Dalam keterangan ahli, juga didapati keterangan tentang model robekan, apakah dikarenakan hasil dari hubungan berdasarkan paksaan atau karena sebelumnya ada rangsangan lebih dulu.

“Ternyata saya baru tahu, kalau secara medis, jika robekan itu menuju angka 4, 5, 6, 7, 8, dan 9 itu yang muncul karena proses rangsangan. Tetapi kalau robekan itu 10, 11, 12, 1, dan 2 itu, karena paksaan. Karena kalau dia pemerkosaan maka dia akan muncul di angka tadi 10, 11, 12. Kalau (ada) rangsangan dia ke angka 5, 6, 7, 8, 9,” imbuhnya.

Sementara itu, berdasarkan hasil visum korban, tambahnya, robekan itu menunjukkan angka 2 menuju angka 9. Hal itu berarti, terjadi proses rangsangan lebih dulu sebelum terjadi persetubuhan.

“Dan itu sudah lama, robekan lama. Dari robekan itu kita semakin yakin visum itu tidak memenuhi syarat. Toh kalau angka itu dianggap benar, tidak ada konteks pemerkosaan karena ada rangsangan. Ini Liniar dengan saksi bahwa yang bersangkutan pernah berhubungan dengan pacarnya,” ungkapnya.

Gede Pasek Suardika menambahkan, soal foto forensik organ vital korban yang dijadikan alat bukti dipersidangan juga sempat dipertanyakan pihaknya. Sebab, dalam kesaksian dokter pembuat visum sebelumnya, ia menyodorkan foto organ vital yang diakuinya milik dari korban.

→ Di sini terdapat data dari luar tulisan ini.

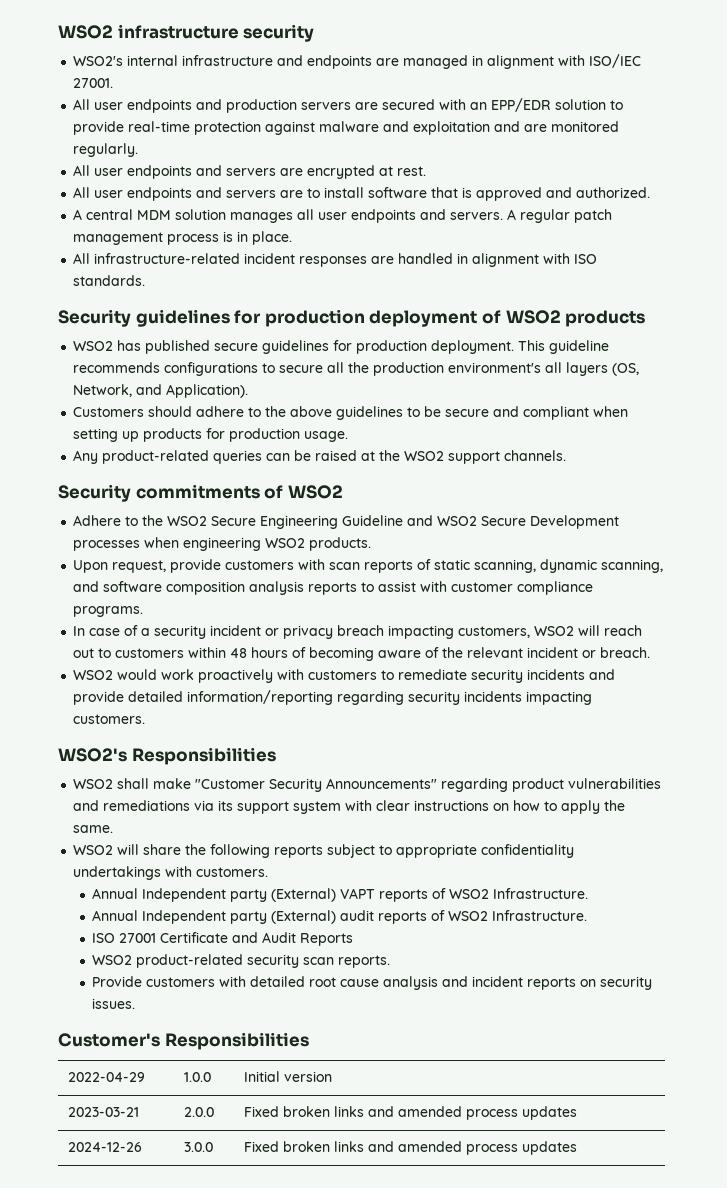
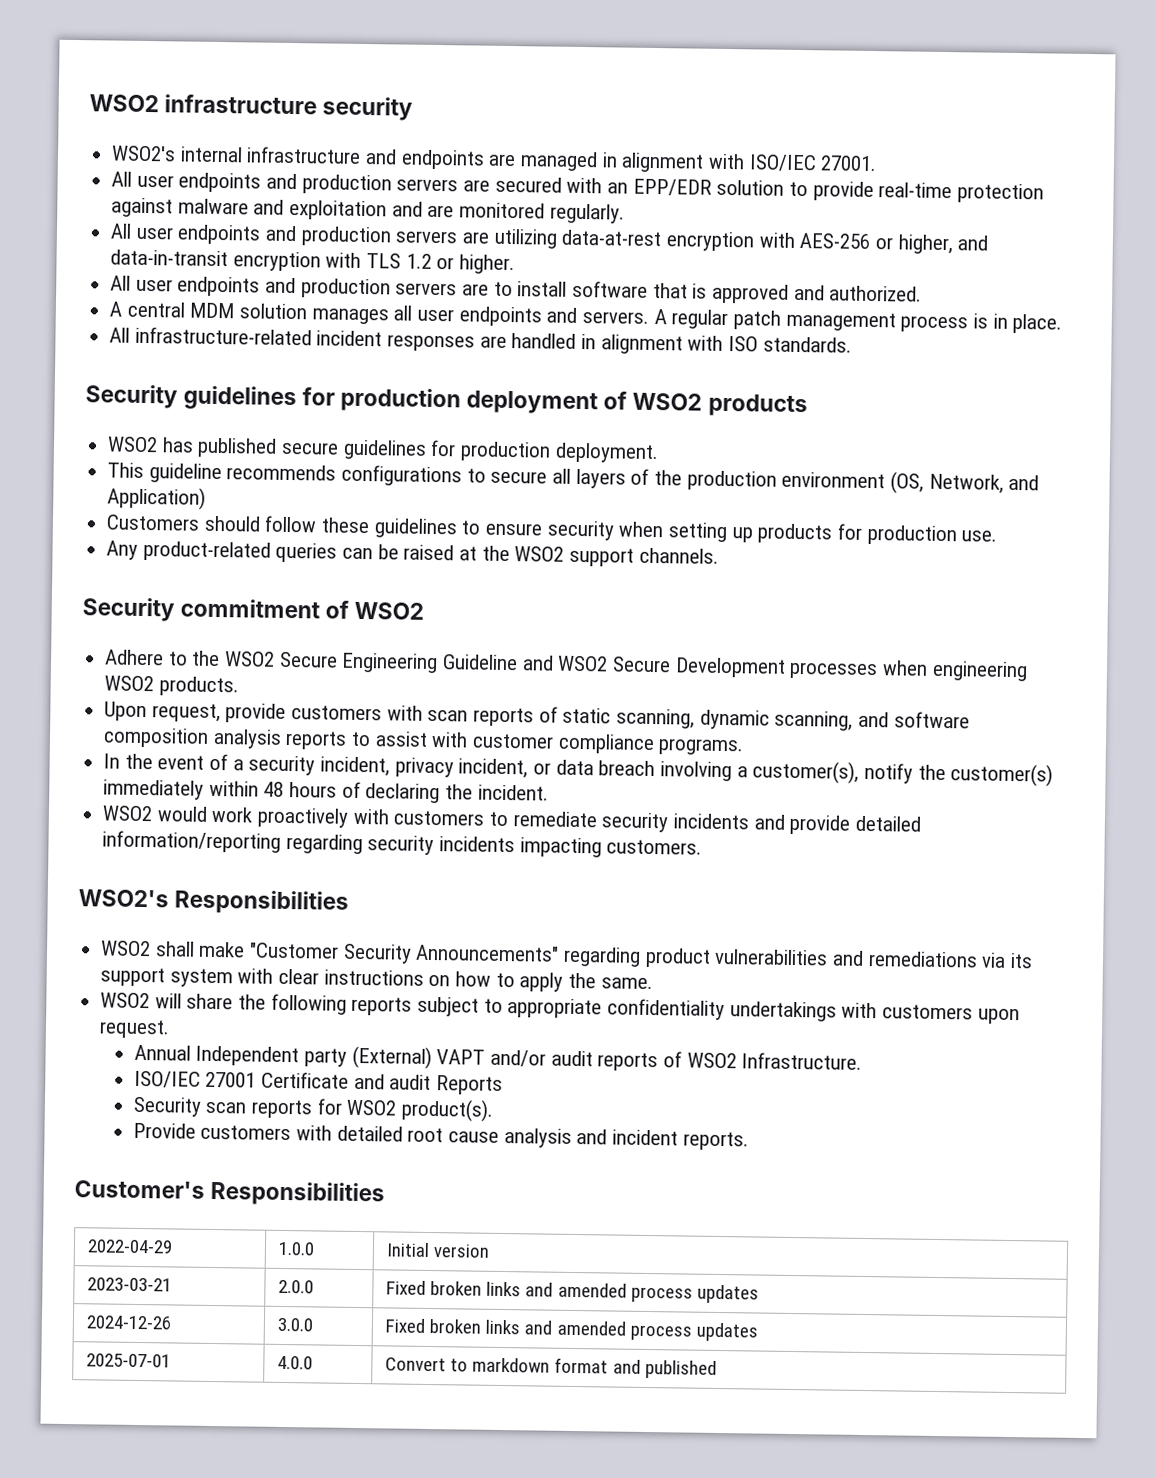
- All user endpoints and servers are encrypted at rest.
- All user endpoints and servers are to install software that is approved and authorized.
+ All user endpoints and production servers are utilizing data-at-rest encryption with AES-256 or higher, and data-in-transit encryption with TLS 1.2 or higher.
+ All user endpoints and production servers are to install software that is approved and authorized.
- WSO2 has published secure guidelines for production deployment. This guideline recommends configurations to secure all the production environment's all layers (OS, Network, and Application).
+ WSO2 has published secure guidelines for production deployment.
+ This guideline recommends configurations to secure all layers of the production environment (OS, Network, and Application)
- Customers should adhere to the above guidelines to be secure and compliant when setting up products for production usage.
+ Customers should follow these guidelines to ensure security when setting up products for production use.
- Security commitments of WSO2
+ Security commitment of WSO2
- In case of a security incident or privacy breach impacting customers, WSO2 will reach out to customers within 48 hours of becoming aware of the relevant incident or breach.
+ In the event of a security incident, privacy incident, or data breach involving a customer(s), notify the customer(s) immediately within 48 hours of declaring the incident.
- WSO2 will share the following reports subject to appropriate confidentiality undertakings with customers.
+ WSO2 will share the following reports subject to appropriate confidentiality undertakings with customers upon request.
- Annual Independent party (External) VAPT reports of WSO2 Infrastructure.
- Annual Independent party (External) audit reports of WSO2 Infrastructure.
+ Annual Independent party (External) VAPT and/or audit reports of WSO2 Infrastructure.
- ISO 27001 Certificate and Audit Reports
+ ISO/IEC 27001 Certificate and audit Reports
- WSO2 product-related security scan reports.
+ Security scan reports for WSO2 product(s).
- Provide customers with detailed root cause analysis and incident reports on security issues.
+ Provide customers with detailed root cause analysis and incident reports.
+ 2025-07-01 | 4.0.0 | Convert to markdown format and published

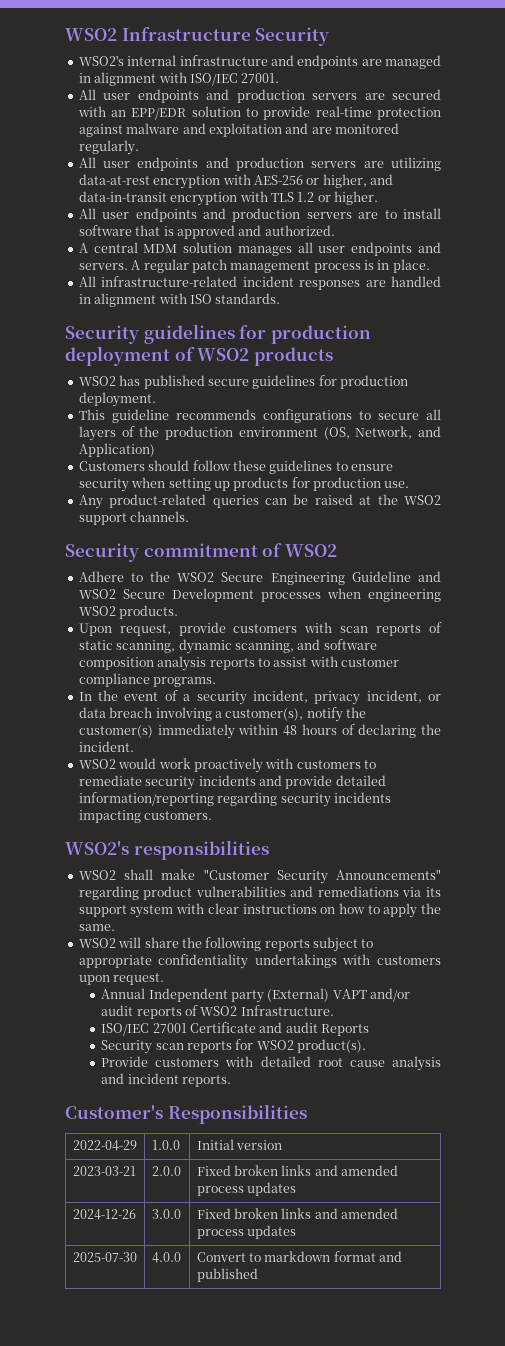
- WSO2 infrastructure security
+ WSO2 Infrastructure Security
- WSO2's Responsibilities
+ WSO2's responsibilities
- 2025-07-01 | 4.0.0 | Convert to markdown format and published
+ 2025-07-30 | 4.0.0 | Convert to markdown format and published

“Fotografi forensik bisa dipakai jika menggunakan metode yang benar. Seperti ijin dari yang divisum, foto full bodi, sekitar lokasi yang divisum dan close up. Seluruh filenya disimpan sesuai dengan aturan.
Tidak boleh pakai foto pribadi dan tidak boleh dihapus filenya. Fotonya juga harus diisi identitas yang jelas tidak boleh kosongan. Sehingga akurasi dan validasi dapat tetap terjaga,” lanjut Gede Pasek Suardika.

“Nah sementara praktek yang terjadi, itu dihapus kemudian handphone dihilangkan. Ini artinya untuk meyakinkan itu foto milik siapa tidak bisa lagi. Dan saya terangkan apabila kondisi itu terjadi, maka jawaban ahli tidak bisa dipakai,” tambahnya.

Sementara itu, Jaksa Penuntut Umum Tengku Firdaus menyatakan, apa yang disampaikan ahli pada persidangan kali ini diklaim juga mendukung dakwaannya. Termasuk, soal kenapa sampai timbul lebih dari dua kali surat visum.

“Dia (ahli)menjelaskan, malah mendukung keterangan kita. Jadi ada beberapa keterangan yang memperkuat keterangan kita. Misalnya soal kesalahan penulisan dalam visum, ada dikuatkan bahwa tidak pernah ada visum itu arah jarum jam 13, Jadi dalam visum tidak pernah dikenal cuma dari jam satu sampai 12, 13 tidak dikenal. (Soal dua surat visum) ada aturan formil dan materiil. Rumah sakit tidak bisa menolak, tidak bisa menolak permintaan visum yang diminta penyidik,” terang Tengku Firdaus.